## Action item
Reproduce, exactly, the lines of the material below from the line containing "quote number: DN-50045 -> DN-50405" through the line containing "total: 2006.16 -> 1760.49", with both end lines included and nothing else.
Segment Start: Data to use
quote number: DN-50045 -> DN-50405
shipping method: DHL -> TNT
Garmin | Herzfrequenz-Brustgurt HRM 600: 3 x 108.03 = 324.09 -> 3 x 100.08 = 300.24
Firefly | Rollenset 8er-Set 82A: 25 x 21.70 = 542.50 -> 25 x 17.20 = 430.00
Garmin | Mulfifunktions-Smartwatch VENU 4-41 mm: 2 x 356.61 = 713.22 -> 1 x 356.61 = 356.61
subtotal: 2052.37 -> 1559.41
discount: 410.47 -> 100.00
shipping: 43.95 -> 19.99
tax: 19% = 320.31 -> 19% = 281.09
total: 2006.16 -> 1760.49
Segment End: Data to use
Segment Start: Data to use
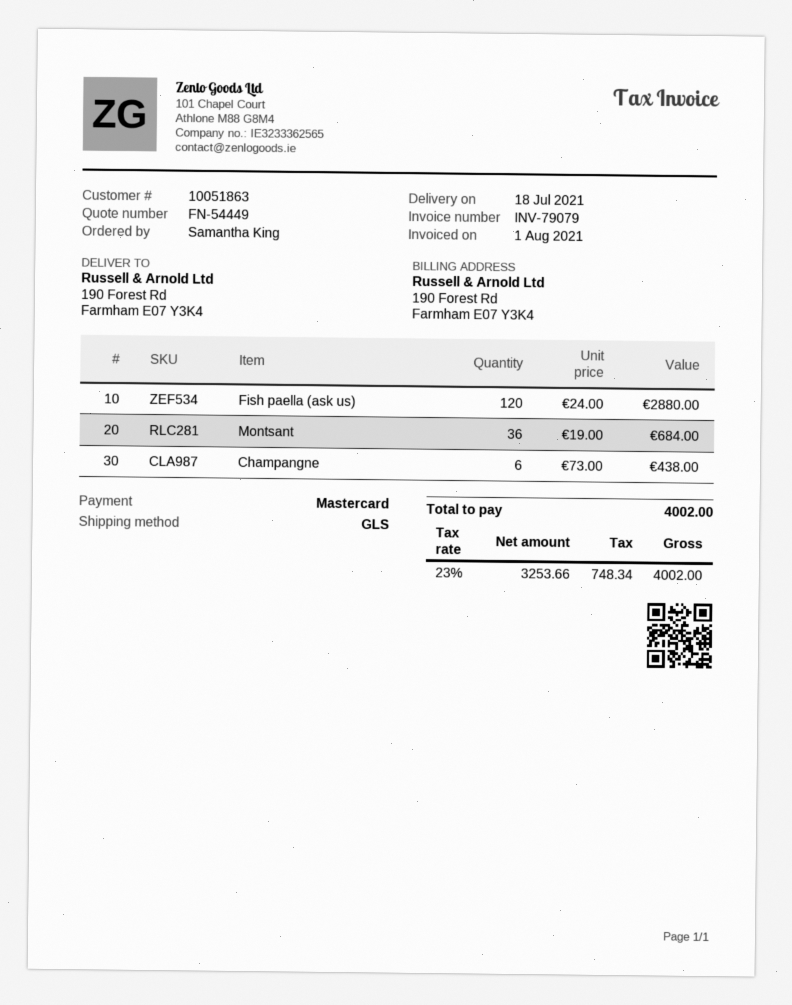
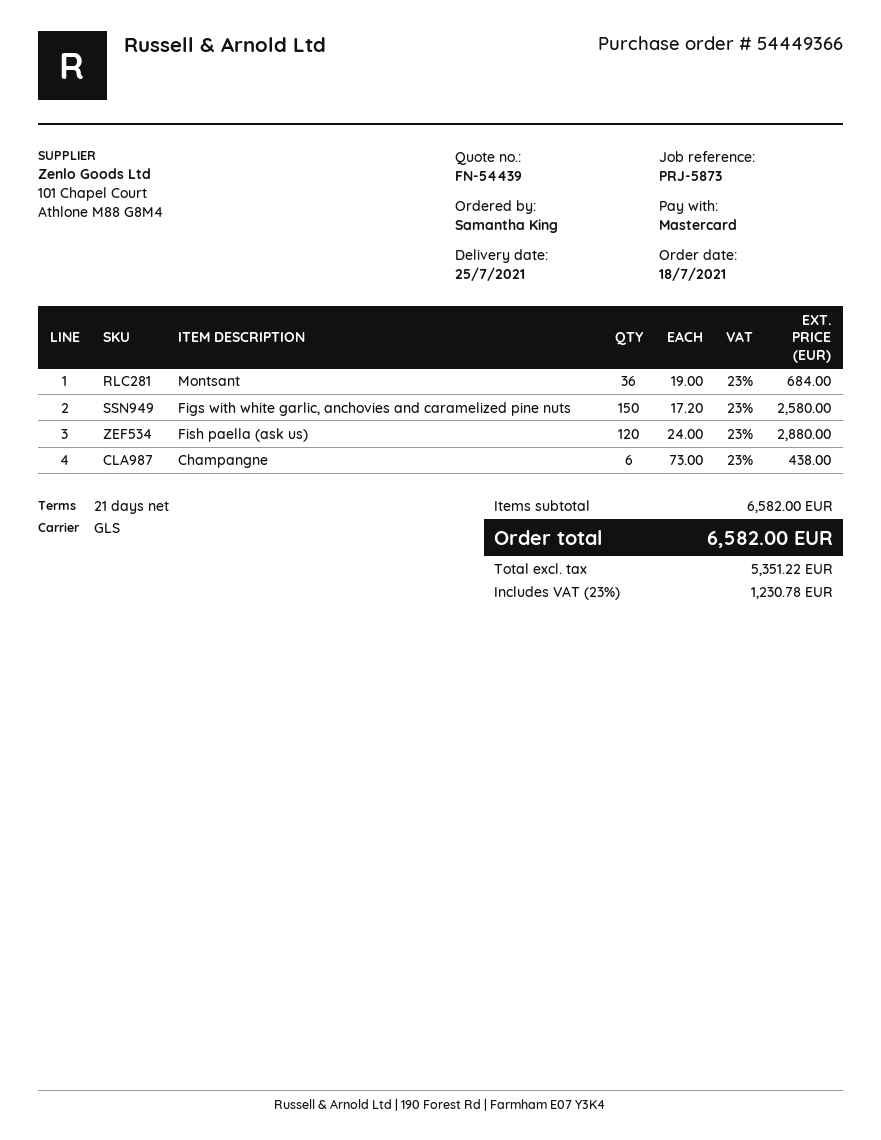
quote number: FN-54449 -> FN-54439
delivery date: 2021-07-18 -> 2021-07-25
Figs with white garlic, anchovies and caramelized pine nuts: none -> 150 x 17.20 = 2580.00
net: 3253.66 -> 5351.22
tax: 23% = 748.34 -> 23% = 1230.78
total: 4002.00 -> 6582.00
Segment End: Data to use
## Result below
quote number: DN-50045 -> DN-50405
shipping method: DHL -> TNT
Garmin | Herzfrequenz-Brustgurt HRM 600: 3 x 108.03 = 324.09 -> 3 x 100.08 = 300.24
Firefly | Rollenset 8er-Set 82A: 25 x 21.70 = 542.50 -> 25 x 17.20 = 430.00
Garmin | Mulfifunktions-Smartwatch VENU 4-41 mm: 2 x 356.61 = 713.22 -> 1 x 356.61 = 356.61
subtotal: 2052.37 -> 1559.41
discount: 410.47 -> 100.00
shipping: 43.95 -> 19.99
tax: 19% = 320.31 -> 19% = 281.09
total: 2006.16 -> 1760.49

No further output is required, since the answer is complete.